## Excerpted data
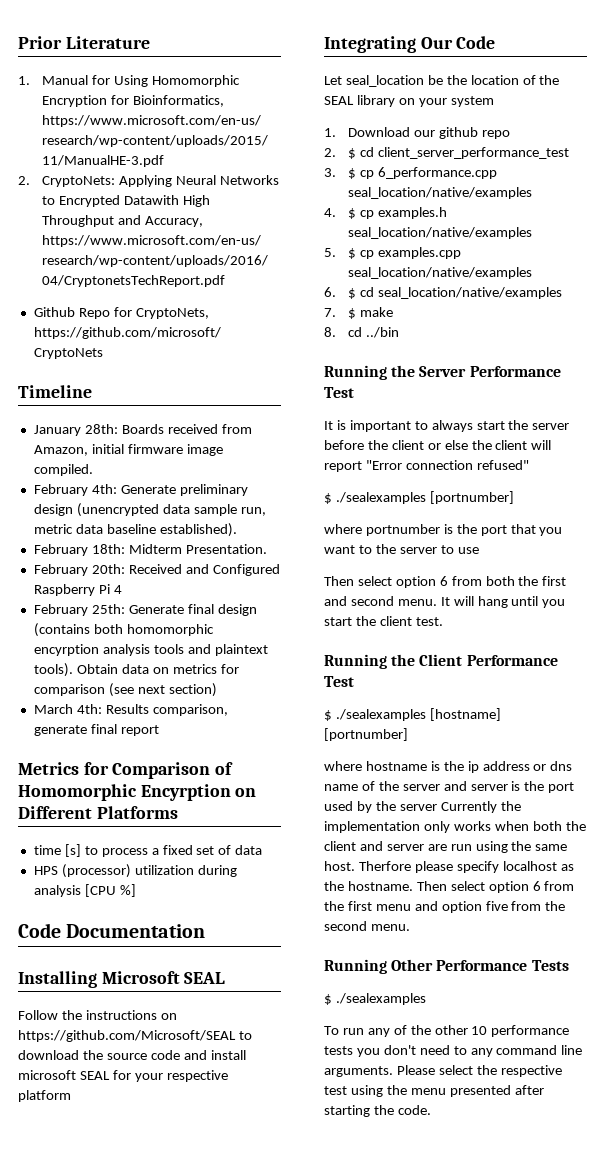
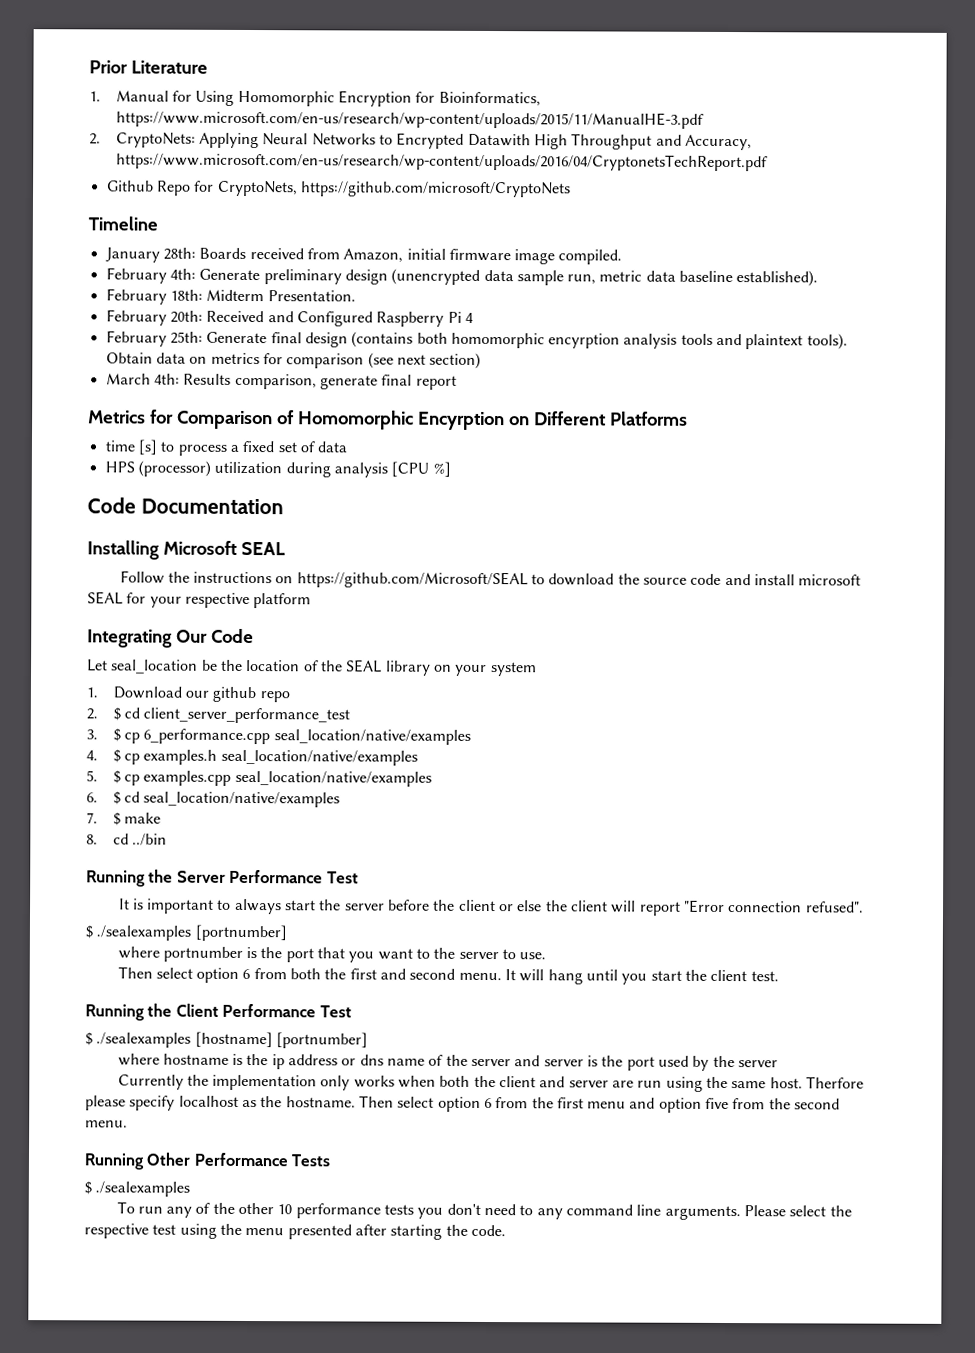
[476,460,529,470] refused" -> [805,901,864,913] refused".
[457,547,479,554] use -> [519,952,547,960] use.
(437, 807) none -> (778, 1064) //

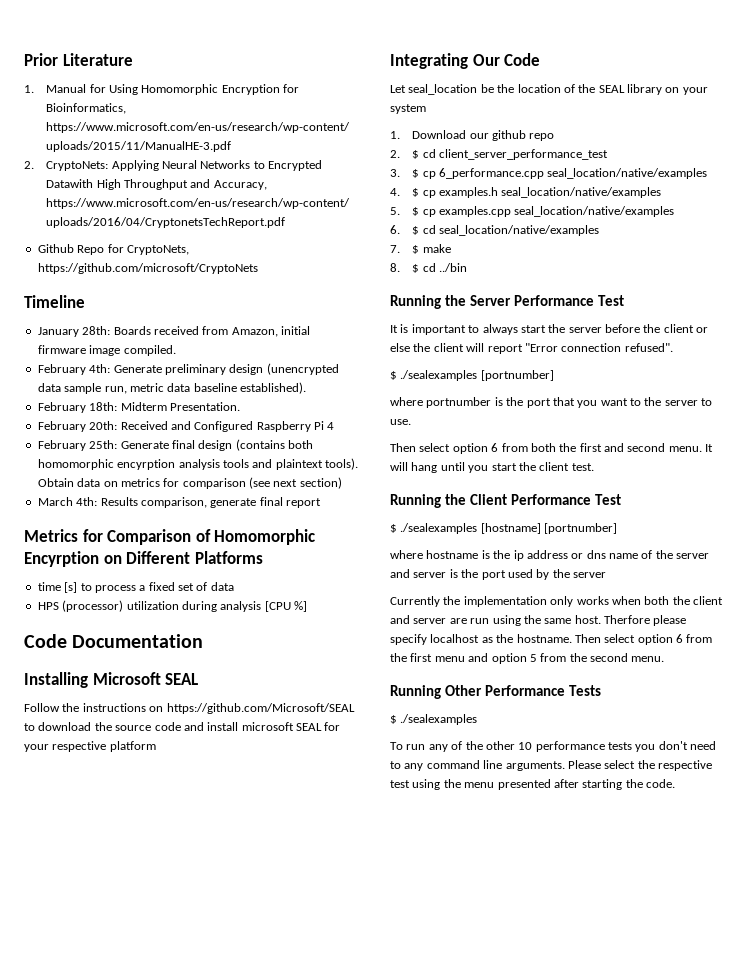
(98, 839) none -> [412,264,420,273] $
[705,1097,730,1110] five -> [529,654,537,662] 5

## Problem description
If a line in the records has the word "none", copy that line.

## Answer space
(437, 807) none -> (778, 1064) //
(98, 839) none -> [412,264,420,273] $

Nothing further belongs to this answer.